EXERCISE DETAILS:
A faithful copy without images is required: write out all the records exactly.

::: INFORMATION SUPPLIED :::

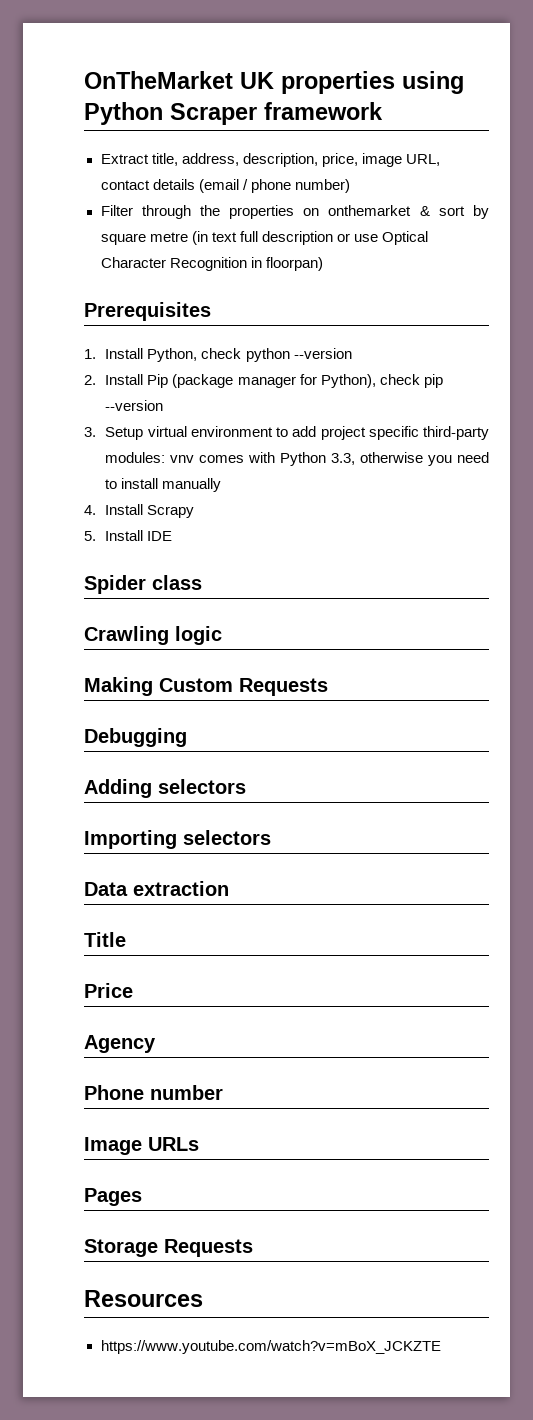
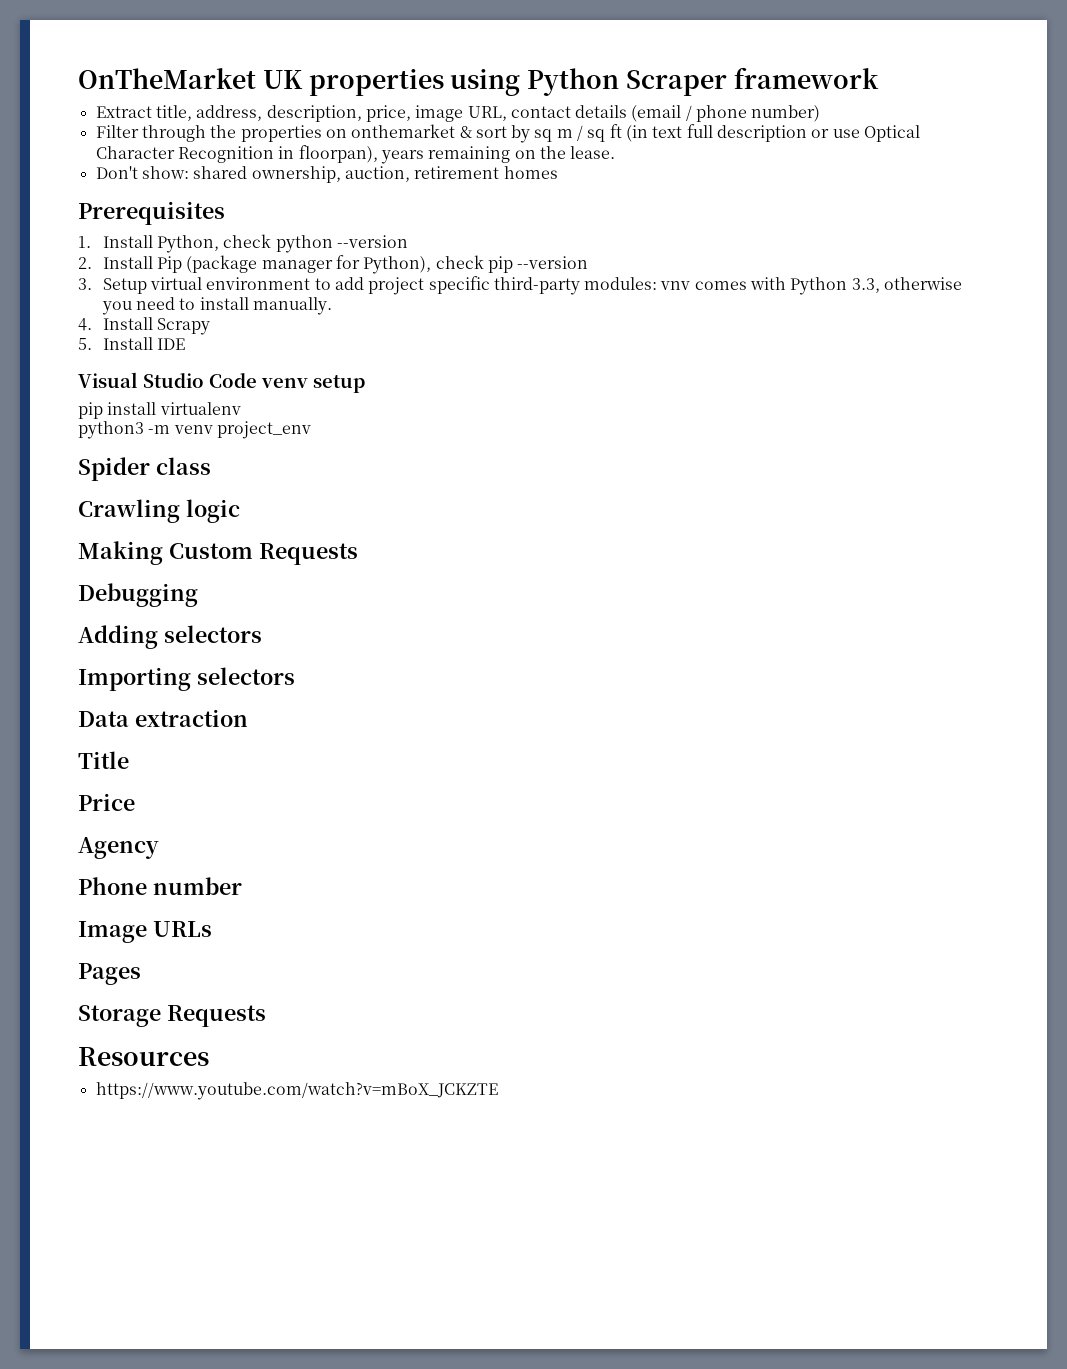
- Filter through the properties on onthemarket & sort by square metre (in text full description or use Optical Character Recognition in floorpan)
+ Filter through the properties on onthemarket & sort by sq m / sq ft (in text full description or use Optical Character Recognition in floorpan), years remaining on the lease.
+ Don't show: shared ownership, auction, retirement homes
- 3. Setup virtual environment to add project specific third-party modules: vnv comes with Python 3.3, otherwise you need to install manually
+ 3. Setup virtual environment to add project specific third-party modules: vnv comes with Python 3.3, otherwise you need to install manually.
+ Visual Studio Code venv setup
+ pip install virtualenv
+ python3 -m venv project_env

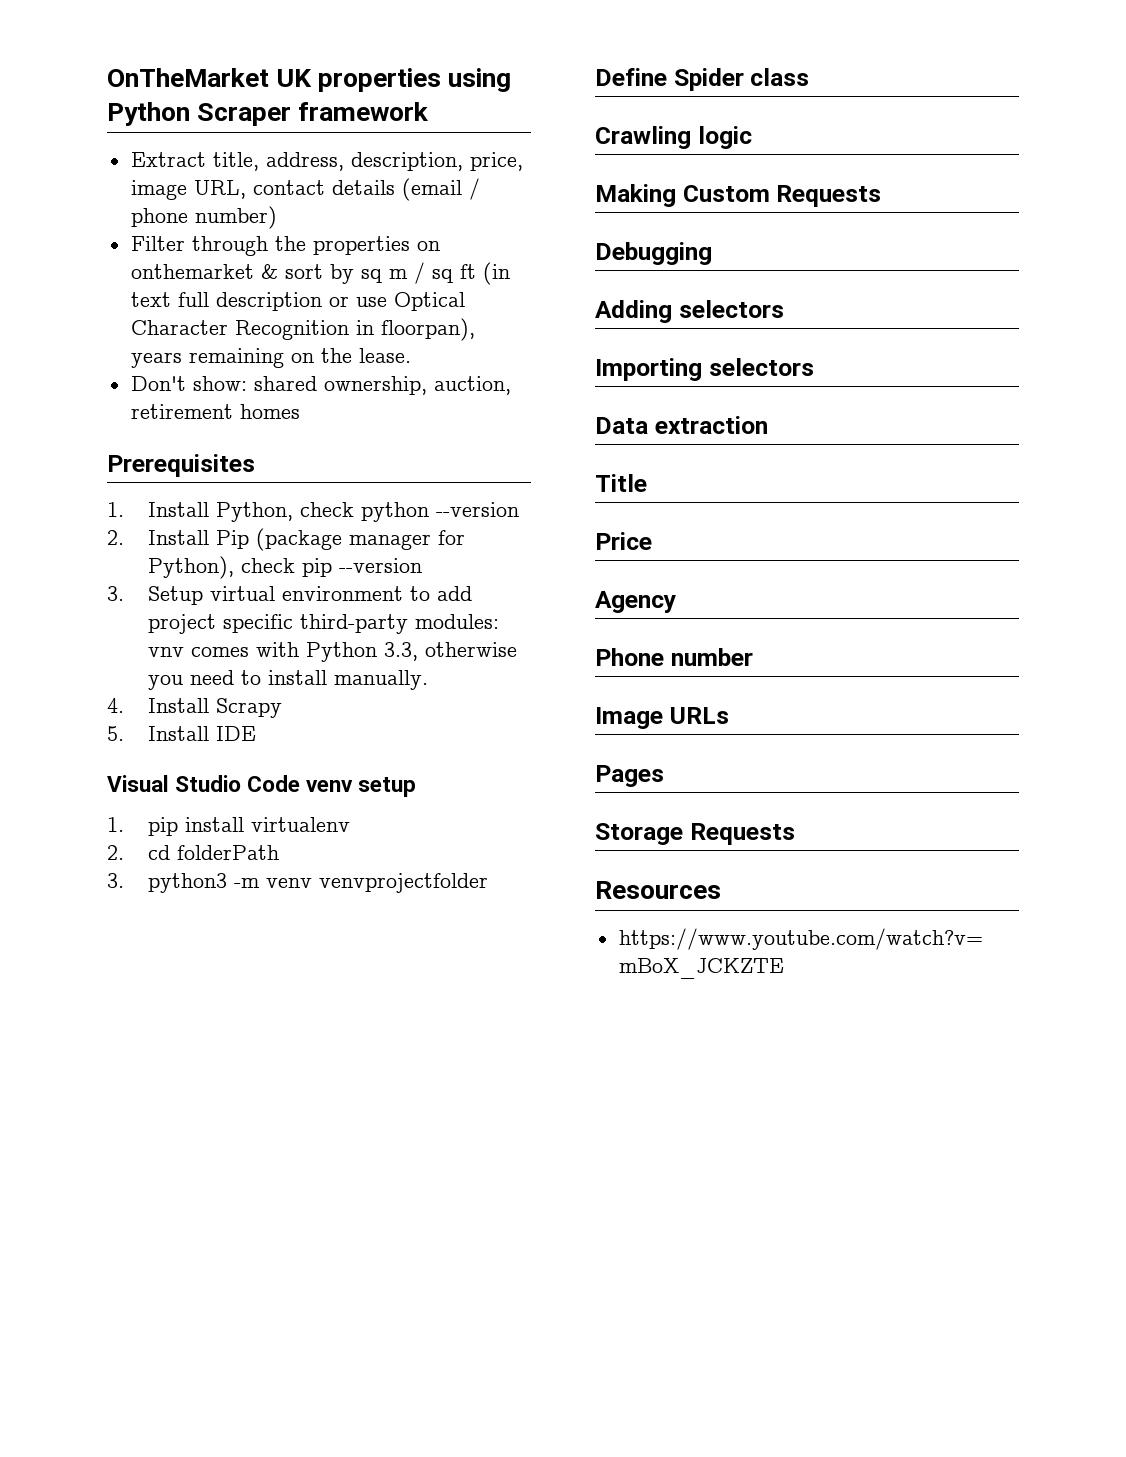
- pip install virtualenv
+ 1. pip install virtualenv
- python3 -m venv project_env
- Spider class
+ 2. cd folderPath
+ 3. python3 -m venv venvprojectfolder
+ Define Spider class

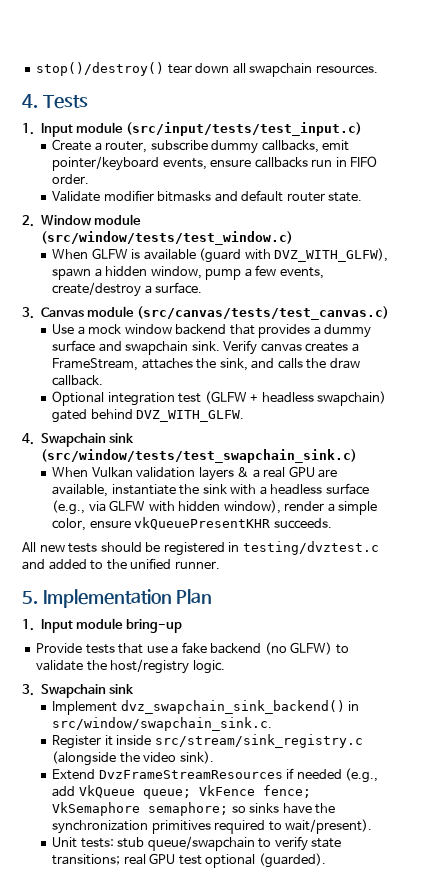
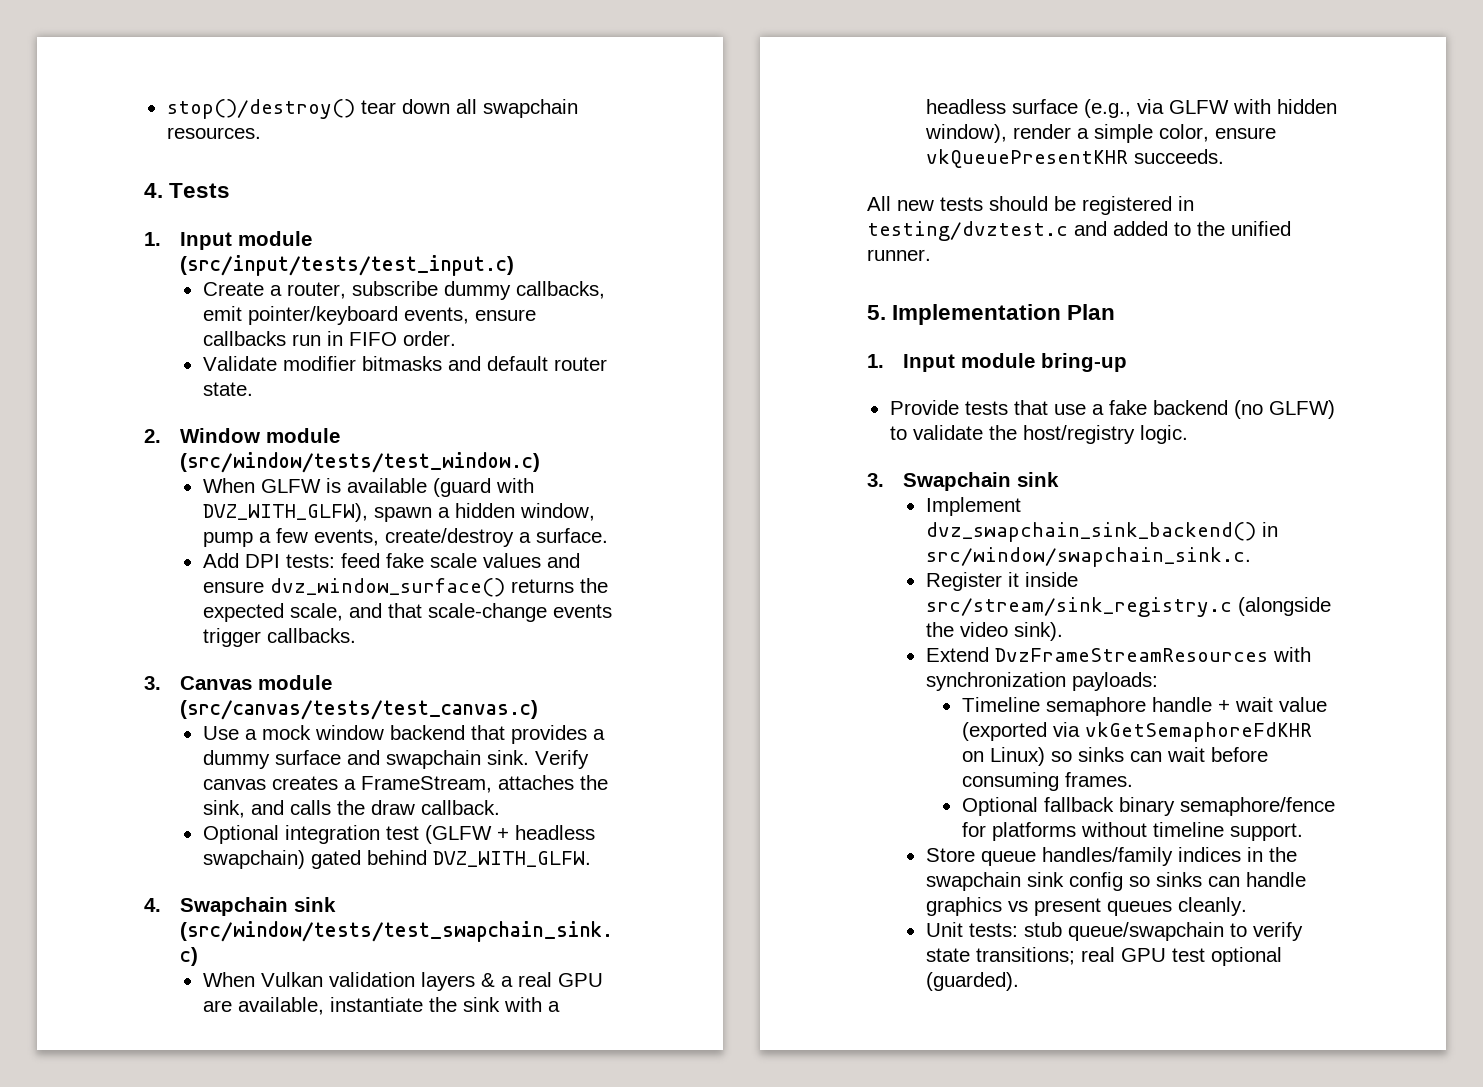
+ Add DPI tests: feed fake scale values and ensure dvz_window_surface() returns the expected scale, and that scale-change events trigger callbacks.
- Extend DvzFrameStreamResources if needed (e.g., add VkQueue queue; VkFence fence; VkSemaphore semaphore; so sinks have the synchronization primitives required to wait/present).
+ Extend DvzFrameStreamResources with synchronization payloads:
+ Timeline semaphore handle + wait value (exported via vkGetSemaphoreFdKHR on Linux) so sinks can wait before consuming frames.
+ Optional fallback binary semaphore/fence for platforms without timeline support.
+ Store queue handles/family indices in the swapchain sink config so sinks can handle graphics vs present queues cleanly.

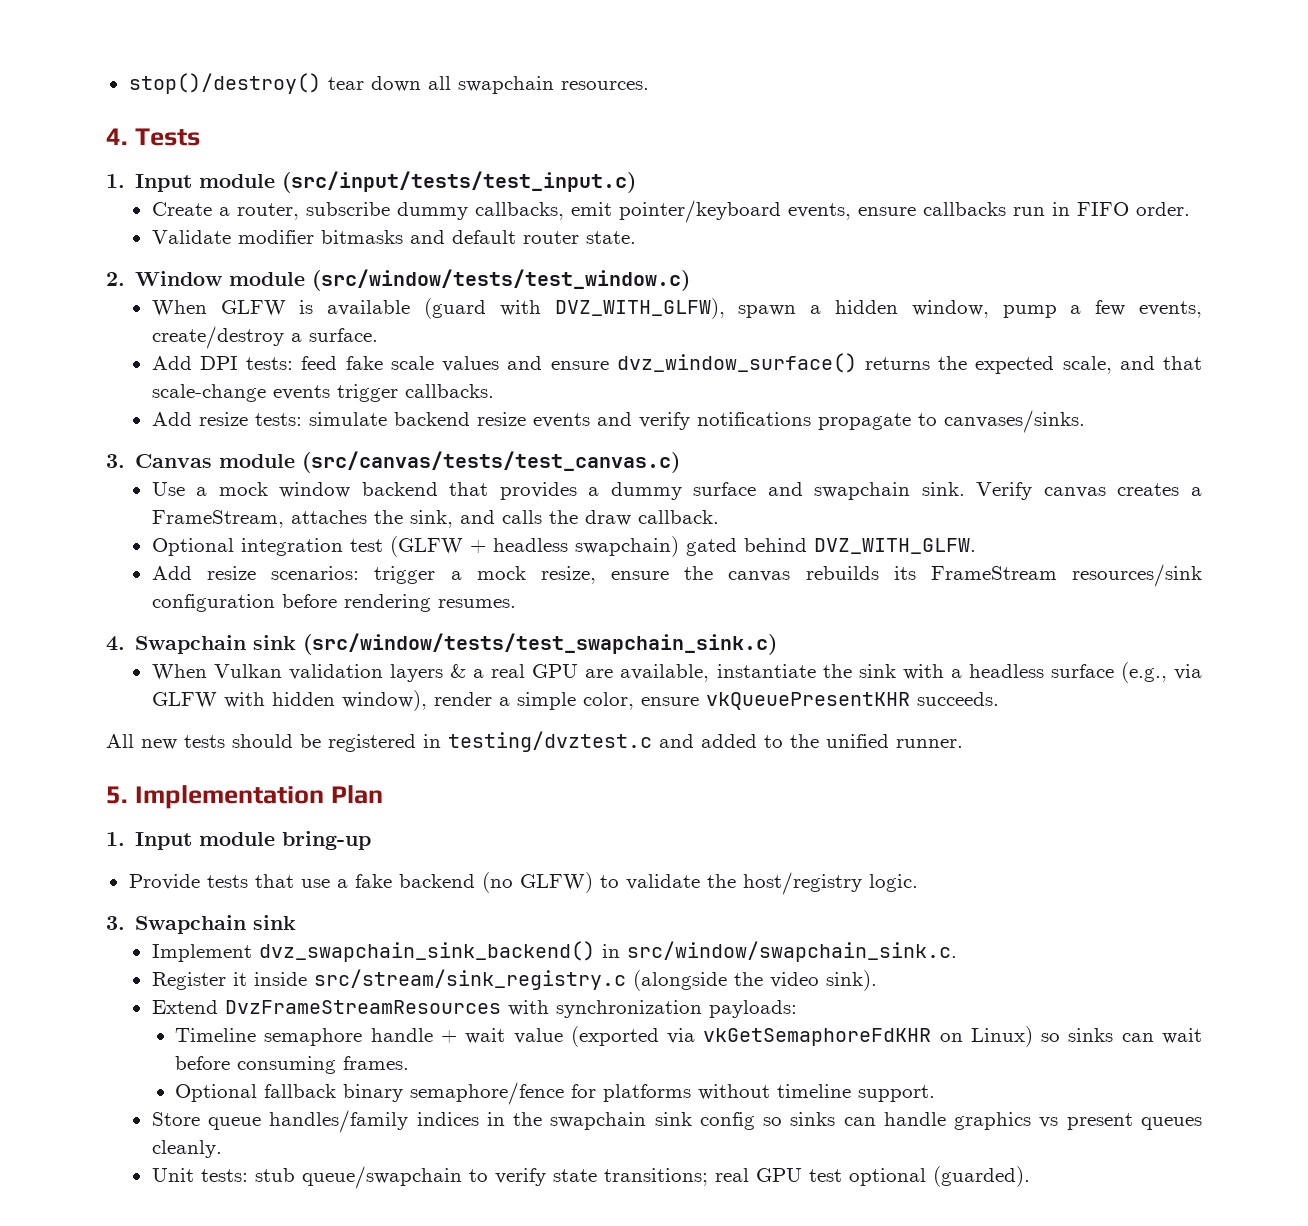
+ Add resize tests: simulate backend resize events and verify notifications propagate to canvases/sinks.
+ Add resize scenarios: trigger a mock resize, ensure the canvas rebuilds its FrameStream resources/sink configuration before rendering resumes.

:::

OUTPUT OF THE TASK:
- Filter through the properties on onthemarket & sort by square metre (in text full description or use Optical Character Recognition in floorpan)
+ Filter through the properties on onthemarket & sort by sq m / sq ft (in text full description or use Optical Character Recognition in floorpan), years remaining on the lease.
+ Don't show: shared ownership, auction, retirement homes
- 3. Setup virtual environment to add project specific third-party modules: vnv comes with Python 3.3, otherwise you need to install manually
+ 3. Setup virtual environment to add project specific third-party modules: vnv comes with Python 3.3, otherwise you need to install manually.
+ Visual Studio Code venv setup
+ pip install virtualenv
+ python3 -m venv project_env

- pip install virtualenv
+ 1. pip install virtualenv
- python3 -m venv project_env
- Spider class
+ 2. cd folderPath
+ 3. python3 -m venv venvprojectfolder
+ Define Spider class

+ Add DPI tests: feed fake scale values and ensure dvz_window_surface() returns the expected scale, and that scale-change events trigger callbacks.
- Extend DvzFrameStreamResources if needed (e.g., add VkQueue queue; VkFence fence; VkSemaphore semaphore; so sinks have the synchronization primitives required to wait/present).
+ Extend DvzFrameStreamResources with synchronization payloads:
+ Timeline semaphore handle + wait value (exported via vkGetSemaphoreFdKHR on Linux) so sinks can wait before consuming frames.
+ Optional fallback binary semaphore/fence for platforms without timeline support.
+ Store queue handles/family indices in the swapchain sink config so sinks can handle graphics vs present queues cleanly.

+ Add resize tests: simulate backend resize events and verify notifications propagate to canvases/sinks.
+ Add resize scenarios: trigger a mock resize, ensure the canvas rebuilds its FrameStream resources/sink configuration before rendering resumes.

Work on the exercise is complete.